Tether Trouble Blasts Bitcoin – The Bitcoin Bad News Just Keeps on Coming

Tether trouble blasts Bitcoin to the tune of a $1,200 drop in price since yesterday sending Bitcoin below the crucial $10,000 psychological price point.  Cryptocoin markets were jolted on the news that Tether’s auditors, Friedman LLP, got up and walked away.  Tether’s side of the story is that they dismissed Friedman, LLP (that looks bad) Friedman, LLP has removed any and every trace of Tether from their website (that looks worse).

In a prior life I was a senior accountant on the fast track to making partner at an accounting firm and have been involved in my fair share of audits.  And, for the record, I hold a degree in accounting which affords me expanded insights to speculate what happened that led to this relationship being “dissolved”.  Accountants are held to high standards as put forth in GAAP (Generally Accepted Accounting Principles) and GAAS (Generally Accepted Auditing Standards).  Let’s focus on GAAS.

Learn all about GAAS here. Summary: A completed audit, as reported  by the firm conducting the audit, is a very comprehensive document giving a complete picture of the current state of affairs of the company.

An audit is a serious thing.  When a respected firm like Friedman, LLP is expected to put their good name on the outcome of a company audit you can be sure that every fact will be there, every number provable with every i dotted and every t crossed.  I have no doubt that Friedman, LLP went about this audit with the professionalism and attention to detail one would expect from a large, respected firm in business since 1924.

tether trouble blasts bitcoin

This seemed to bother the folks over at Tether who said as much….

“Given the excruciatingly detailed procedures Friedman was undertaking for the relatively simple balance sheet of tether, it became clear that an audit would be unattainable in a reasonable time frame.

“As tether is the first company in the space to undergo this process and pursue this level of transparency, there is no precedent set to guide the process nor any benchmark against which to measure its success.”

Tether trouble blasts Bitcoin pricing makes more sense when you consider they pushed back against the audit.  This begs the question – “Do they have something to hide?” This event only adds fuel to the fire of Tether skeptics who doubt they have the cash reserves necessary ($1.6 billion? $3 billion? The opinions and estimates vary…) to back each Tether coin.  The smart play here would’ve been to allow the audit to go through, share Friedman LLP’s findings with the public and squash further negative speculation once and for all.

The fact that this isn’t happening only fans the fires of critics and fuels fear.

This article from Bloomberg announcing Bitfinex and Tether have been slapped with subpoenas with the CFTC starting a US Federal investigation is the gasoline on the fire.  The other worrisome news they reported is just kindling to keep that fire roaring.
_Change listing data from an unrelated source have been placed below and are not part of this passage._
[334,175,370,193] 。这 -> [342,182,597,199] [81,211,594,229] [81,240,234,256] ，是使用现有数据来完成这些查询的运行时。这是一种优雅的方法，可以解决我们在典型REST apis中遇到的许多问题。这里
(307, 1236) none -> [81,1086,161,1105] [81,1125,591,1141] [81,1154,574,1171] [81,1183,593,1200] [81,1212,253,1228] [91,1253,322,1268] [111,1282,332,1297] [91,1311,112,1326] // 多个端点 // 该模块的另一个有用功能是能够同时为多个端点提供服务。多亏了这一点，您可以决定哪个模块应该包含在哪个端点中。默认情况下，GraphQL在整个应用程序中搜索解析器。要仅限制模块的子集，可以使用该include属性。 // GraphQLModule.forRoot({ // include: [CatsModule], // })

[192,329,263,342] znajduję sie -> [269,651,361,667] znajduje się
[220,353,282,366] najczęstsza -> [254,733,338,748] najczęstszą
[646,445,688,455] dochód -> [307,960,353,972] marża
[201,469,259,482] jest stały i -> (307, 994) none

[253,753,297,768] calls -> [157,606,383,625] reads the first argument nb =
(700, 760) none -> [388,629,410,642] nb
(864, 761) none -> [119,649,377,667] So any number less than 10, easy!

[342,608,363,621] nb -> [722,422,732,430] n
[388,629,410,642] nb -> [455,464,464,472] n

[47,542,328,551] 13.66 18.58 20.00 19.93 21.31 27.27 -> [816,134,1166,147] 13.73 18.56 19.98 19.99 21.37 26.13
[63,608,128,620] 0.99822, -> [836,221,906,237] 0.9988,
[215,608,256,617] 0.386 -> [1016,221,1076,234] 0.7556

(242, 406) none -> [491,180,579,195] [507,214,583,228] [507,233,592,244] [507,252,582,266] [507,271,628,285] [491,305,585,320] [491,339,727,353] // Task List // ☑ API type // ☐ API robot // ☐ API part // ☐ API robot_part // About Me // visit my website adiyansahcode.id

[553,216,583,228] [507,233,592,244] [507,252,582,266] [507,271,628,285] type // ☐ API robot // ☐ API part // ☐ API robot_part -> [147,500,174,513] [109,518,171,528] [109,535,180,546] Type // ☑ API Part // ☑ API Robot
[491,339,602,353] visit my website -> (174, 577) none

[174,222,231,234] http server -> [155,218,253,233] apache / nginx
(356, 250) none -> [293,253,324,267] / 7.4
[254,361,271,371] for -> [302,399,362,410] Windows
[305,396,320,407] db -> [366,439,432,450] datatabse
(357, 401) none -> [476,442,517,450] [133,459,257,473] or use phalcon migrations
Alas, Tether trouble blasts Bitcoin.

You may be asking yourself “But what’s the connection between Tether news and the price of Bitcoin?”

Good question, Grasshopper.  Here’s the answer in a nutshell:

Bitfinex (the majority holder of Tether giving them control over the coin) is suspected of running a virtual printing press to create as much Tether as they want, whenever they want, contravening the stated policy of having one actual US dollar for every Tether coin issued.  Why do this? To use Tether to buy Bitcoin without any actual value behind the purchase except for the perceived value of all of these Tether coins.  Since Bitfinex can create all of the Tether they want with a snap of their fingers, they can buy all of the Bitcoin they want — without actually paying for it.

This model is similar Bitconnect’s model; they controlled Bitconnect Coin (BCC) and as a result pocketed millions or possibly billions in Bitcoin through BCC which never had any actual value.

If this is true and Tether craters (which would inevitably happen if these circumstances prove true) the price of Bitcoin would likely plunge to record lows not seen in a long, long time.

The New York Times seems to be the first to raise alarms about Tether and Bitfinex.

Moving forward I suggest everyone back out of Tether just in case.  In the aftermath of The Bitconnect Bloodbath, investors should be understandably cautious and be conservative in this and all of their cryptocoin investing decisions.